Best in test #6: processing with Xilinx Virtex-6 FPGA’s

GiovanniHello Giovanni, we are pleased to receive you today. You are FPGA developer and along with what has been exposed lately on this blog, some serious innovations were brought in and around the on-board data processing units (DPU) or more commonly called FPGA’s that the M9703A carries (the M9703A counts no less than 4 Xilink Virtex-6  FPGA’s each unit supporting the on-board signal processing of 2 channels).

Giovanni, before we start could you please briefly describe your background?

Well, I have a Master of Science in Digital Electronic from University of Pisa in Italy. I have since the beginning worked with FPGAs and embedded systems at first in Italy in a start-up company where I was in charge of the development of sensor interfaces, then in the Netherlands at European Space Agency (ESA) mainly focusing on designs for space applications.  I joined Agilent in Geneva in 2007 working on our first generation PCIe (PCI express) board and then on the new PXIe and AXIe platforms. Today I am mainly working on the deployment of new on-board processing functions looking to systematize this process across our high-speed digitizers.

Could you explain to us why Agilent ADC team considers the role of the DPU’s more and more important?

The DPUs are responsible for controlling the module functionality, data flow, and obviously real-time signal processing. On-the-fly processing is becoming more and more important, as requirements on both ADC resolution and sampling rate are continually increasing, whist the available data readout bandwidth remains limited. To address this problem, techniques may be employed at the digitizer level to reduce processing time and optimize data transfer.

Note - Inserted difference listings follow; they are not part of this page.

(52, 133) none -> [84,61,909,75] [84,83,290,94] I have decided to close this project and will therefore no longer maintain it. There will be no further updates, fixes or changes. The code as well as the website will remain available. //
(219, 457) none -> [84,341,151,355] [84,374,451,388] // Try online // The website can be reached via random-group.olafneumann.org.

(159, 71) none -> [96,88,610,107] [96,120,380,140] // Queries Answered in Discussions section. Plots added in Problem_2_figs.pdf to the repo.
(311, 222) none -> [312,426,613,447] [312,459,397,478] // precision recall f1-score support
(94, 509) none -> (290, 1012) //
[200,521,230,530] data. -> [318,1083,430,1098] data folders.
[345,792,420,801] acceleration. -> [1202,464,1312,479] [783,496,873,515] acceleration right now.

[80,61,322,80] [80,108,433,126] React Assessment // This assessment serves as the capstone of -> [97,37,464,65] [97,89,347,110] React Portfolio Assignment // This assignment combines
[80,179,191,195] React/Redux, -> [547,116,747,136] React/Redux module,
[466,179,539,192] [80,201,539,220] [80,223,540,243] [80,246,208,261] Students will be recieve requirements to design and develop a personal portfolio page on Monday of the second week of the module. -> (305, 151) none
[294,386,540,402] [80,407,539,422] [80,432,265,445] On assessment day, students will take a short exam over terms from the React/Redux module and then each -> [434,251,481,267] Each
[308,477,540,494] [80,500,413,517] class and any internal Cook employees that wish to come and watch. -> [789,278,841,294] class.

How has Agilent then addressed the problem? 

Real-time data processing is reached by either getting of-the-shelf (OTS) commercially available firmwares, or by implementing custom algorithms. Agilent provides a variety of IP firmware real-time processing, such as fast Fourier transform (FFT), averaging, peak detect, or digital down converter (DDC) option on the M9703A. 

So it seems that Agilent has actually developed quite a few IPs. Why is that? Wouldn’t be easier to buy an existing signal processing IP’s?

Well the answer is simple. It’s impossible to find a commercially available IP which contains the right set of functionalities which address the requirements of our customers when using our digitizers and which is easily adaptable and customizable to fit our systems and the frequencies involved. If we want to guarantee the best real-time performance at the multi-GS/s data rates our digitizers platforms are capable and at the same time fully leverage their exceptional hardware capabilities in terms of trigger positioning or signal fidelity this is the only way to go.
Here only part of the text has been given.